Penemuan ini merupakan bagian dari rangkaian pengawasan yang dilakukan BPOM selama tahun 2023, khususnya pada produk-produk kecantikan yang dipromosikan oleh para influencer dan penjual daring.
- Pengawasan dimulai dengan pemantauan konten video yang mengiklankan produk kosmetik.
- Tim inspeksi melakukan penelusuran sumber produksi dan rantai distribusi.

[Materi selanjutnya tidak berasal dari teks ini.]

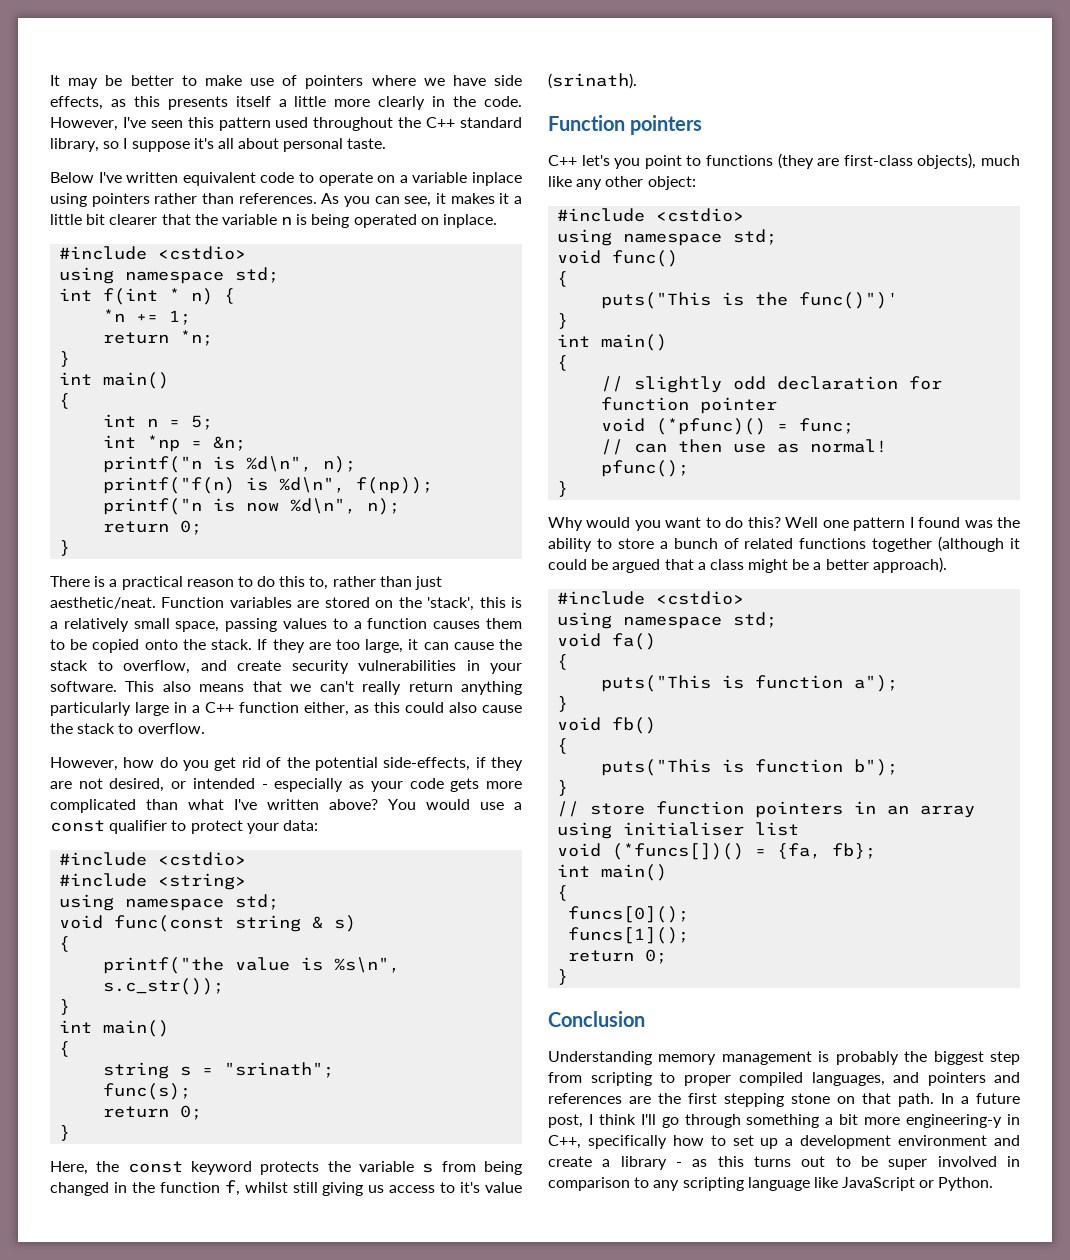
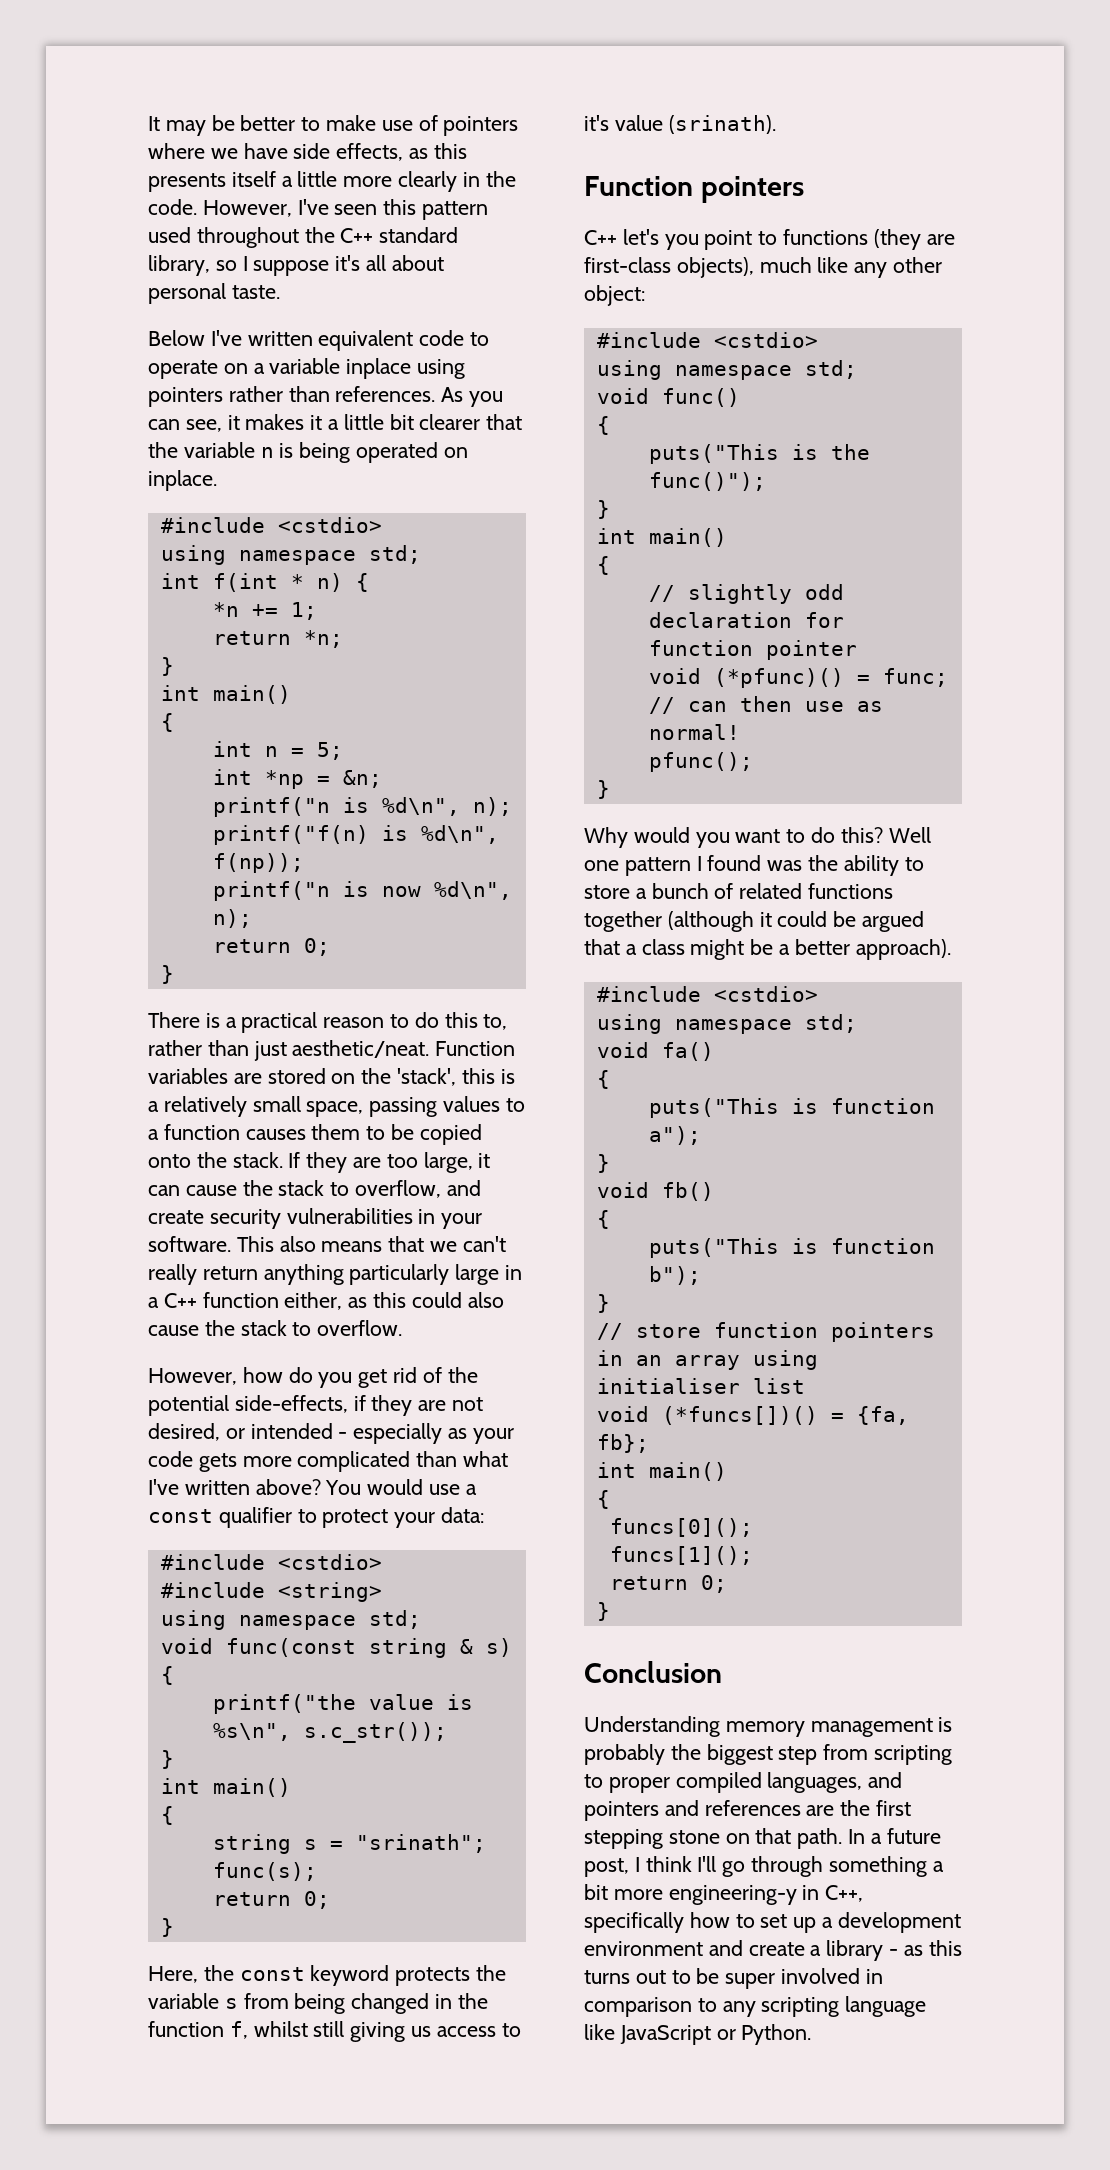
- puts("This is the func()")'
+ puts("This is the func()");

- Produk yang terbukti melanggar standar keamanan langsung disita dan pemiliknya diberikan sanksi administratif.
| Parameter | Data |
|---|---|
| Jumlah produk ilegal | 2.1 juta unit |
| Nilai total | Rp 35.8 miliar |
| Platform utama | TikTok |
Berbagai bentuk sanksi yang dapat dikenakan meliputi peringatan tertulis, denda administratif hingga pencabutan izin usaha bagi pelaku yang terus melanggar. BPOM juga berkoordinasi dengan platform digital untuk menghapus konten yang mempromosikan produk tanpa izin.
Pengawasan ini diharapkan dapat melindungi konsumen dari risiko kesehatan yang ditimbulkan oleh bahan kimia berbahaya serta menegakkan keadilan kompetitif bagi produsen kosmetik yang telah memenuhi standar regulasi.